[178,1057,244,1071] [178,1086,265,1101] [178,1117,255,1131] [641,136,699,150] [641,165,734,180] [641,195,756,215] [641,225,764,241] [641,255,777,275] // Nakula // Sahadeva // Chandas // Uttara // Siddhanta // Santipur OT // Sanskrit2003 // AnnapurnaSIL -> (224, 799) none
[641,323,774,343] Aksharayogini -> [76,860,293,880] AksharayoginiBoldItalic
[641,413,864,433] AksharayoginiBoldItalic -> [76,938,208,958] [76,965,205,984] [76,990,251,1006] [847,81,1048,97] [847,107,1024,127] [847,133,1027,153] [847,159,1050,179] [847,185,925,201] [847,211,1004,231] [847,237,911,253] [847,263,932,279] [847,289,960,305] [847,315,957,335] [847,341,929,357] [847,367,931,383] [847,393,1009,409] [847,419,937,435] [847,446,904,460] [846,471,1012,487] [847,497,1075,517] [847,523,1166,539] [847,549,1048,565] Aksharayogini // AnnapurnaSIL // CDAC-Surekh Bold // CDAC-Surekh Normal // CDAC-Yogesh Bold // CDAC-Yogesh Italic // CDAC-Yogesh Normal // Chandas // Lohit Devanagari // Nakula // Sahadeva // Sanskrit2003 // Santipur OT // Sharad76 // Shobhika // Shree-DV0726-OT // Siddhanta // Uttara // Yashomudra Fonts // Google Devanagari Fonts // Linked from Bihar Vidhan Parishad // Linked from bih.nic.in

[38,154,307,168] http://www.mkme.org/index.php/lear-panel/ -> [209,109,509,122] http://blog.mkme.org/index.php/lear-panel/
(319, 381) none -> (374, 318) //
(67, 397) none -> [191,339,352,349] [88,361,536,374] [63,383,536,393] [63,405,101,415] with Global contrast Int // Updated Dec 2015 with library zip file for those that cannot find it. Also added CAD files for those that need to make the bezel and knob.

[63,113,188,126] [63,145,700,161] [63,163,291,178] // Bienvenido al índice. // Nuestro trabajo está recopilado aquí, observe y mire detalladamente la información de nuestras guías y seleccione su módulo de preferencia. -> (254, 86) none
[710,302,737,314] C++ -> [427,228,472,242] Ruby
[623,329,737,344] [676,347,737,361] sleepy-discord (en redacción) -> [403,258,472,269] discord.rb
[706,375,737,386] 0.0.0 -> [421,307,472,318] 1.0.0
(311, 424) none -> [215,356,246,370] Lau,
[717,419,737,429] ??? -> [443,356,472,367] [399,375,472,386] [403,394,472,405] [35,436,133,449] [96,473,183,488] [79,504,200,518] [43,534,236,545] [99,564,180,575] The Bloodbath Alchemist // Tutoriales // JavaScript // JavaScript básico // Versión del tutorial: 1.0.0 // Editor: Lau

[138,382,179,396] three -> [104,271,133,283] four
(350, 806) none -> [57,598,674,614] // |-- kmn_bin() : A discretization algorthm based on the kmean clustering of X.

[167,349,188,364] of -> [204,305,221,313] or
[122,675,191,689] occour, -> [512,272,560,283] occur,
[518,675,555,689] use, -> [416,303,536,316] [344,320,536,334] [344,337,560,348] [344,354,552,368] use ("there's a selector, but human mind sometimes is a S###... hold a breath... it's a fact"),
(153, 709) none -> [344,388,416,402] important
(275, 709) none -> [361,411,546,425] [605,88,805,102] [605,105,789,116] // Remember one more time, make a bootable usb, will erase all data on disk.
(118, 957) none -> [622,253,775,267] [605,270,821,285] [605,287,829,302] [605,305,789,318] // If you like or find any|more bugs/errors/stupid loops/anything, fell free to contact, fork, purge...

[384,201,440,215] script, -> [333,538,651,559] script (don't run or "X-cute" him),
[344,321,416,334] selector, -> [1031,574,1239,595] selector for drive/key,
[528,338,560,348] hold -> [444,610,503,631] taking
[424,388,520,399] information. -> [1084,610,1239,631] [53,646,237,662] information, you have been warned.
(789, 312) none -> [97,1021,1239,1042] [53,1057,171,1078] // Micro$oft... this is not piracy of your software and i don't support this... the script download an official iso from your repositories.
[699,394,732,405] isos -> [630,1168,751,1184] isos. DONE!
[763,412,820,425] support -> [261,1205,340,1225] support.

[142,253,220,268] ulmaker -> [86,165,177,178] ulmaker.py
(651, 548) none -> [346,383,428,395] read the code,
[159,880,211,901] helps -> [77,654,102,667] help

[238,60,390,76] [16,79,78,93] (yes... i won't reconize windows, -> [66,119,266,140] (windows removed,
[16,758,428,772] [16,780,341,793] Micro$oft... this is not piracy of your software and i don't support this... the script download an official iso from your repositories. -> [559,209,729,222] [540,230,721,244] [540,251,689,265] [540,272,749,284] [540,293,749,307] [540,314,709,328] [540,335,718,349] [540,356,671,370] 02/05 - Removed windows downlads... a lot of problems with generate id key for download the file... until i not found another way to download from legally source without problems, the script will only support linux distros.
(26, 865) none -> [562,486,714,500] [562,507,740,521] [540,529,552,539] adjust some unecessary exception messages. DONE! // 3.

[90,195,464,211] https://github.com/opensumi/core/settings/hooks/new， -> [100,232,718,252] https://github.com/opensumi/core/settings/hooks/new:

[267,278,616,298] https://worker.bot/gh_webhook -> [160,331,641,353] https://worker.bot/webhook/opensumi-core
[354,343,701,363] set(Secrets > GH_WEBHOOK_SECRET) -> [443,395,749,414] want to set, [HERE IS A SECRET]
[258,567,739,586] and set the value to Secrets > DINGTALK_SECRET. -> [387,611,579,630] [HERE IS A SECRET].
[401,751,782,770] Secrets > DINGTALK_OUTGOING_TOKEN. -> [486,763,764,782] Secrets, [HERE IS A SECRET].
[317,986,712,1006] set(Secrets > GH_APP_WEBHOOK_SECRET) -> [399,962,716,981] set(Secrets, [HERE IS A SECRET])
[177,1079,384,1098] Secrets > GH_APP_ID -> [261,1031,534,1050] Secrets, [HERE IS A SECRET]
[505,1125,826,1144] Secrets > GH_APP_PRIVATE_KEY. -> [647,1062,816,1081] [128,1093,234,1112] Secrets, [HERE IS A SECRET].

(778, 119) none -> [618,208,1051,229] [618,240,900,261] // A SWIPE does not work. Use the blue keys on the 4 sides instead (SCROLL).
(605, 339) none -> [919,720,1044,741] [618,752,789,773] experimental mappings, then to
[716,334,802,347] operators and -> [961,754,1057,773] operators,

• • • • •

Task directions:
The answer must reproduce every record exactly.

Response to the exercise:
[178,1057,244,1071] [178,1086,265,1101] [178,1117,255,1131] [641,136,699,150] [641,165,734,180] [641,195,756,215] [641,225,764,241] [641,255,777,275] // Nakula // Sahadeva // Chandas // Uttara // Siddhanta // Santipur OT // Sanskrit2003 // AnnapurnaSIL -> (224, 799) none
[641,323,774,343] Aksharayogini -> [76,860,293,880] AksharayoginiBoldItalic
[641,413,864,433] AksharayoginiBoldItalic -> [76,938,208,958] [76,965,205,984] [76,990,251,1006] [847,81,1048,97] [847,107,1024,127] [847,133,1027,153] [847,159,1050,179] [847,185,925,201] [847,211,1004,231] [847,237,911,253] [847,263,932,279] [847,289,960,305] [847,315,957,335] [847,341,929,357] [847,367,931,383] [847,393,1009,409] [847,419,937,435] [847,446,904,460] [846,471,1012,487] [847,497,1075,517] [847,523,1166,539] [847,549,1048,565] Aksharayogini // AnnapurnaSIL // CDAC-Surekh Bold // CDAC-Surekh Normal // CDAC-Yogesh Bold // CDAC-Yogesh Italic // CDAC-Yogesh Normal // Chandas // Lohit Devanagari // Nakula // Sahadeva // Sanskrit2003 // Santipur OT // Sharad76 // Shobhika // Shree-DV0726-OT // Siddhanta // Uttara // Yashomudra Fonts // Google Devanagari Fonts // Linked from Bihar Vidhan Parishad // Linked from bih.nic.in

[38,154,307,168] http://www.mkme.org/index.php/lear-panel/ -> [209,109,509,122] http://blog.mkme.org/index.php/lear-panel/
(319, 381) none -> (374, 318) //
(67, 397) none -> [191,339,352,349] [88,361,536,374] [63,383,536,393] [63,405,101,415] with Global contrast Int // Updated Dec 2015 with library zip file for those that cannot find it. Also added CAD files for those that need to make the bezel and knob.

[63,113,188,126] [63,145,700,161] [63,163,291,178] // Bienvenido al índice. // Nuestro trabajo está recopilado aquí, observe y mire detalladamente la información de nuestras guías y seleccione su módulo de preferencia. -> (254, 86) none
[710,302,737,314] C++ -> [427,228,472,242] Ruby
[623,329,737,344] [676,347,737,361] sleepy-discord (en redacción) -> [403,258,472,269] discord.rb
[706,375,737,386] 0.0.0 -> [421,307,472,318] 1.0.0
(311, 424) none -> [215,356,246,370] Lau,
[717,419,737,429] ??? -> [443,356,472,367] [399,375,472,386] [403,394,472,405] [35,436,133,449] [96,473,183,488] [79,504,200,518] [43,534,236,545] [99,564,180,575] The Bloodbath Alchemist // Tutoriales // JavaScript // JavaScript básico // Versión del tutorial: 1.0.0 // Editor: Lau

[138,382,179,396] three -> [104,271,133,283] four
(350, 806) none -> [57,598,674,614] // |-- kmn_bin() : A discretization algorthm based on the kmean clustering of X.

[167,349,188,364] of -> [204,305,221,313] or
[122,675,191,689] occour, -> [512,272,560,283] occur,
[518,675,555,689] use, -> [416,303,536,316] [344,320,536,334] [344,337,560,348] [344,354,552,368] use ("there's a selector, but human mind sometimes is a S###... hold a breath... it's a fact"),
(153, 709) none -> [344,388,416,402] important
(275, 709) none -> [361,411,546,425] [605,88,805,102] [605,105,789,116] // Remember one more time, make a bootable usb, will erase all data on disk.
(118, 957) none -> [622,253,775,267] [605,270,821,285] [605,287,829,302] [605,305,789,318] // If you like or find any|more bugs/errors/stupid loops/anything, fell free to contact, fork, purge...

[384,201,440,215] script, -> [333,538,651,559] script (don't run or "X-cute" him),
[344,321,416,334] selector, -> [1031,574,1239,595] selector for drive/key,
[528,338,560,348] hold -> [444,610,503,631] taking
[424,388,520,399] information. -> [1084,610,1239,631] [53,646,237,662] information, you have been warned.
(789, 312) none -> [97,1021,1239,1042] [53,1057,171,1078] // Micro$oft... this is not piracy of your software and i don't support this... the script download an official iso from your repositories.
[699,394,732,405] isos -> [630,1168,751,1184] isos. DONE!
[763,412,820,425] support -> [261,1205,340,1225] support.

[142,253,220,268] ulmaker -> [86,165,177,178] ulmaker.py
(651, 548) none -> [346,383,428,395] read the code,
[159,880,211,901] helps -> [77,654,102,667] help

[238,60,390,76] [16,79,78,93] (yes... i won't reconize windows, -> [66,119,266,140] (windows removed,
[16,758,428,772] [16,780,341,793] Micro$oft... this is not piracy of your software and i don't support this... the script download an official iso from your repositories. -> [559,209,729,222] [540,230,721,244] [540,251,689,265] [540,272,749,284] [540,293,749,307] [540,314,709,328] [540,335,718,349] [540,356,671,370] 02/05 - Removed windows downlads... a lot of problems with generate id key for download the file... until i not found another way to download from legally source without problems, the script will only support linux distros.
(26, 865) none -> [562,486,714,500] [562,507,740,521] [540,529,552,539] adjust some unecessary exception messages. DONE! // 3.

[90,195,464,211] https://github.com/opensumi/core/settings/hooks/new， -> [100,232,718,252] https://github.com/opensumi/core/settings/hooks/new:

[267,278,616,298] https://worker.bot/gh_webhook -> [160,331,641,353] https://worker.bot/webhook/opensumi-core
[354,343,701,363] set(Secrets > GH_WEBHOOK_SECRET) -> [443,395,749,414] want to set, [HERE IS A SECRET]
[258,567,739,586] and set the value to Secrets > DINGTALK_SECRET. -> [387,611,579,630] [HERE IS A SECRET].
[401,751,782,770] Secrets > DINGTALK_OUTGOING_TOKEN. -> [486,763,764,782] Secrets, [HERE IS A SECRET].
[317,986,712,1006] set(Secrets > GH_APP_WEBHOOK_SECRET) -> [399,962,716,981] set(Secrets, [HERE IS A SECRET])
[177,1079,384,1098] Secrets > GH_APP_ID -> [261,1031,534,1050] Secrets, [HERE IS A SECRET]
[505,1125,826,1144] Secrets > GH_APP_PRIVATE_KEY. -> [647,1062,816,1081] [128,1093,234,1112] Secrets, [HERE IS A SECRET].

(778, 119) none -> [618,208,1051,229] [618,240,900,261] // A SWIPE does not work. Use the blue keys on the 4 sides instead (SCROLL).
(605, 339) none -> [919,720,1044,741] [618,752,789,773] experimental mappings, then to
[716,334,802,347] operators and -> [961,754,1057,773] operators,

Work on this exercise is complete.